[Before-and-after change records]
=======

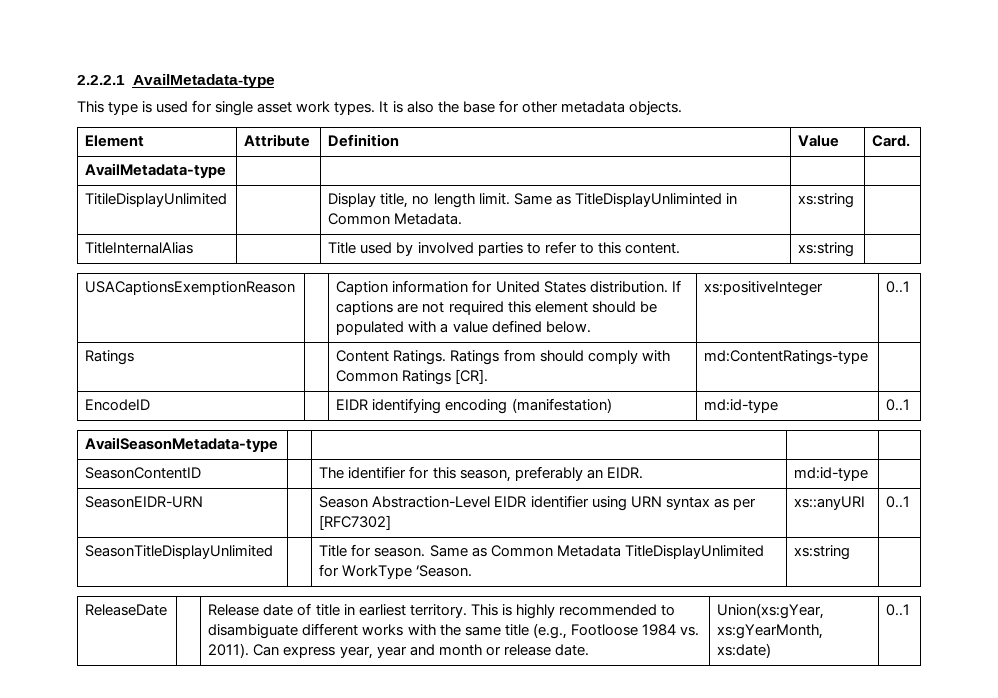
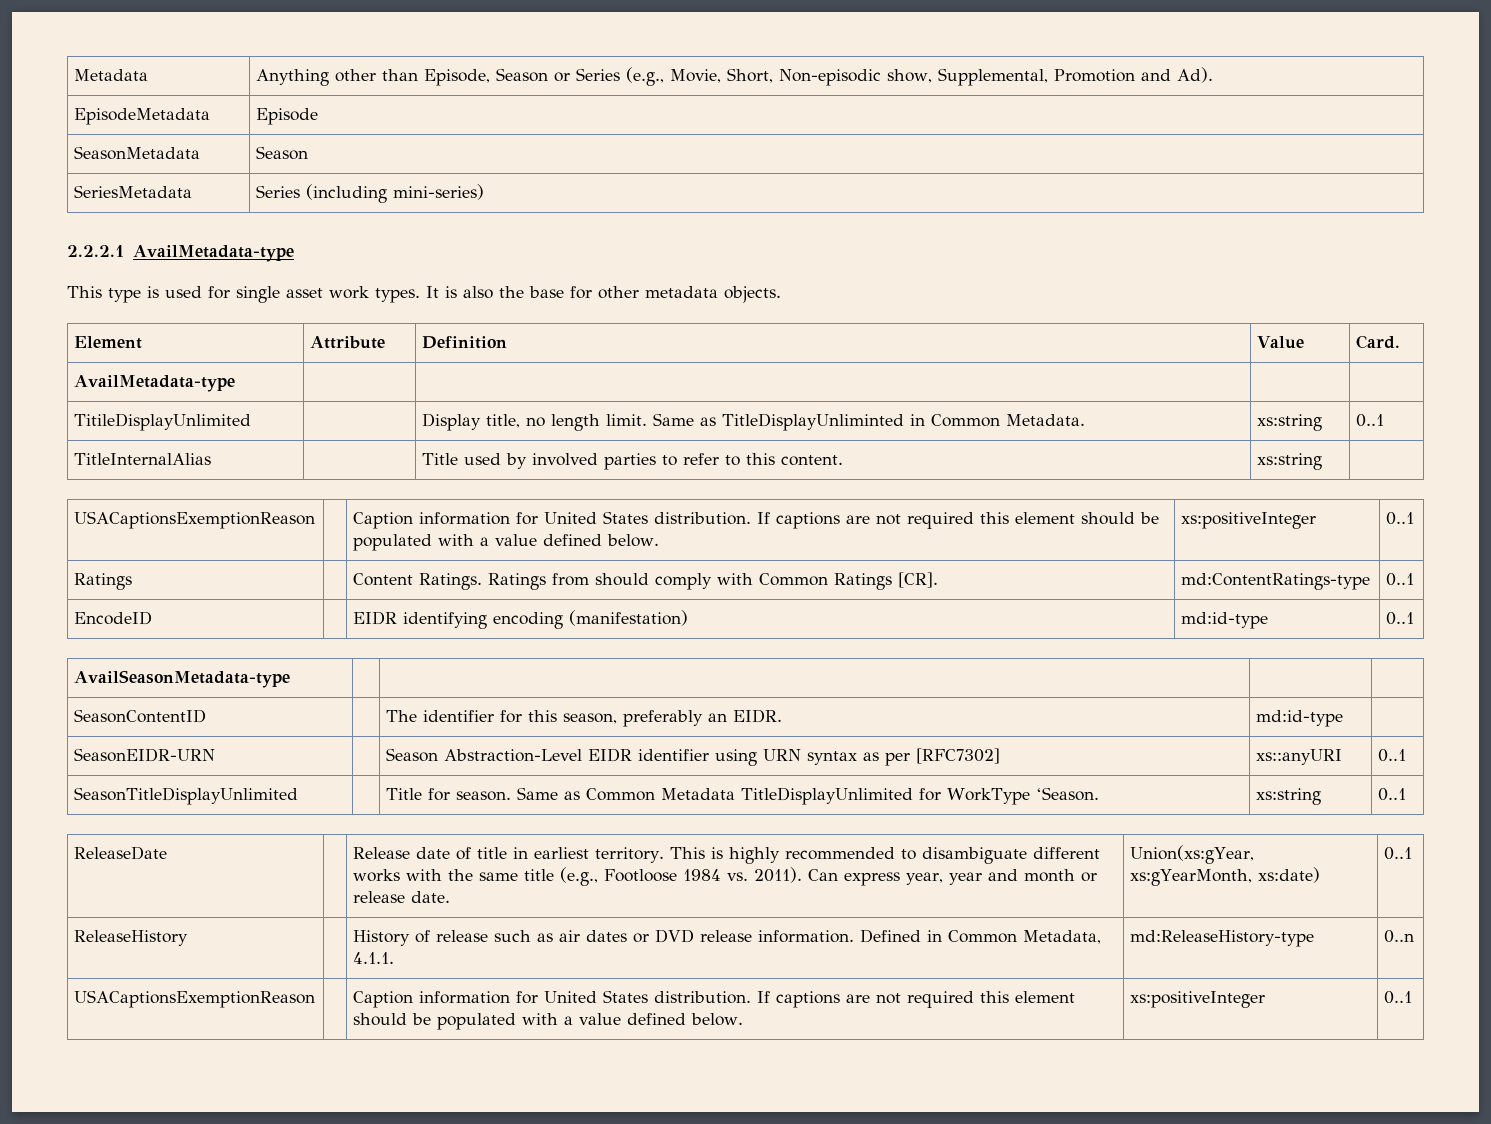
+ Metadata | Anything other than Episode, Season or Series (e.g., Movie, Short, Non-episodic show, Supplemental, Promotion and Ad).
+ EpisodeMetadata | Episode
+ SeasonMetadata | Season
+ SeriesMetadata | Series (including mini-series)
- TitileDisplayUnlimited | | Display title, no length limit. Same as TitleDisplayUnliminted in Common Metadata. | xs:string |
+ TitileDisplayUnlimited | | Display title, no length limit. Same as TitleDisplayUnliminted in Common Metadata. | xs:string | 0..1
- Ratings | | Content Ratings. Ratings from should comply with Common Ratings [CR]. | md:ContentRatings-type |
+ Ratings | | Content Ratings. Ratings from should comply with Common Ratings [CR]. | md:ContentRatings-type | 0..1
- SeasonTitleDisplayUnlimited | | Title for season. Same as Common Metadata TitleDisplayUnlimited for WorkType ‘Season. | xs:string |
+ SeasonTitleDisplayUnlimited | | Title for season. Same as Common Metadata TitleDisplayUnlimited for WorkType ‘Season. | xs:string | 0..1
+ ReleaseHistory | | History of release such as air dates or DVD release information. Defined in Common Metadata, 4.1.1. | md:ReleaseHistory-type | 0..n
+ USACaptionsExemptionReason | | Caption information for United States distribution. If captions are not required this element should be populated with a value defined below. | xs:positiveInteger | 0..1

=======

## [ASSIGNMENT]
In the records above, retype exactly the lines from the one with "md:ReleaseHistory-type | 0..n" through the last one.

## [FINISHED TASK]
+ ReleaseHistory | | History of release such as air dates or DVD release information. Defined in Common Metadata, 4.1.1. | md:ReleaseHistory-type | 0..n
+ USACaptionsExemptionReason | | Caption information for United States distribution. If captions are not required this element should be populated with a value defined below. | xs:positiveInteger | 0..1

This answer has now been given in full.